◆ Problem to solve
From the line containing "Penguin, 2026, Paperback, New: 50" to the end of the entries, return every line exactly, both ends included, and add nothing.

Version difference data
######

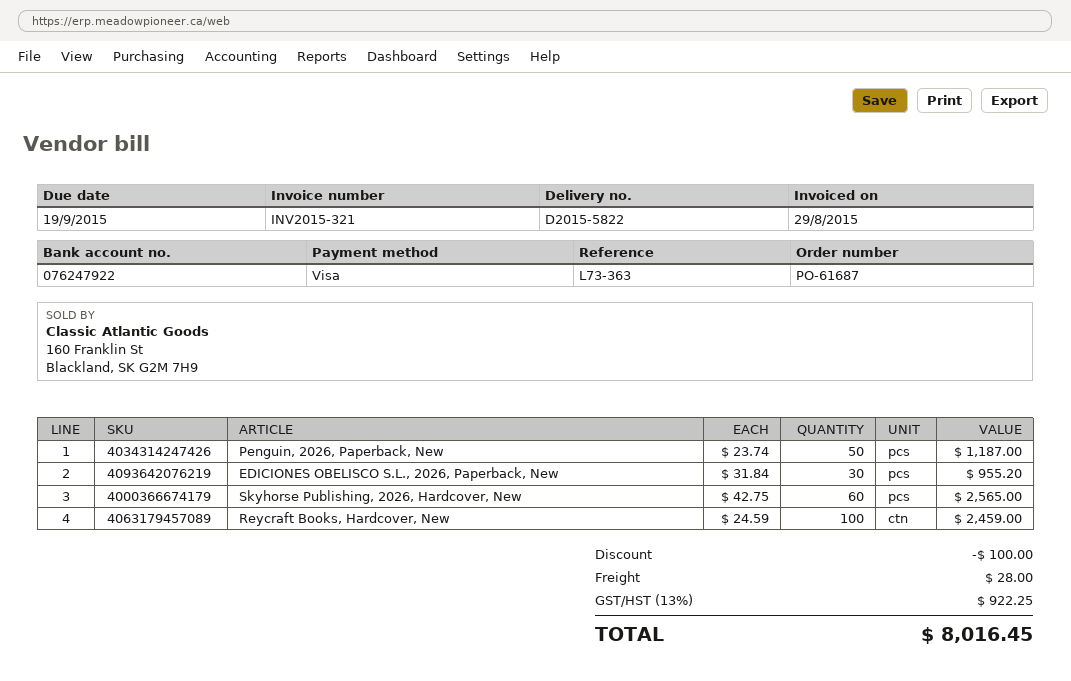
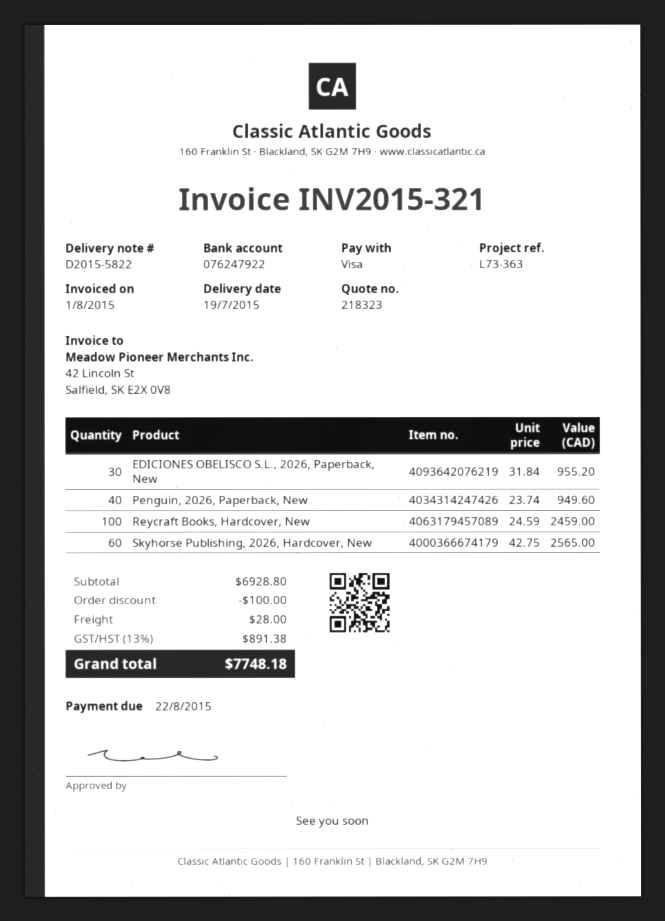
invoice date: 2015-08-29 -> 2015-08-01
due date: 2015-09-19 -> 2015-08-22
Penguin, 2026, Paperback, New: 50 x 23.74 = 1187.00 -> 40 x 23.74 = 949.60
tax: 13% = 922.25 -> 13% = 891.38
total: 8016.45 -> 7748.18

######

◆ Result of this task
Penguin, 2026, Paperback, New: 50 x 23.74 = 1187.00 -> 40 x 23.74 = 949.60
tax: 13% = 922.25 -> 13% = 891.38
total: 8016.45 -> 7748.18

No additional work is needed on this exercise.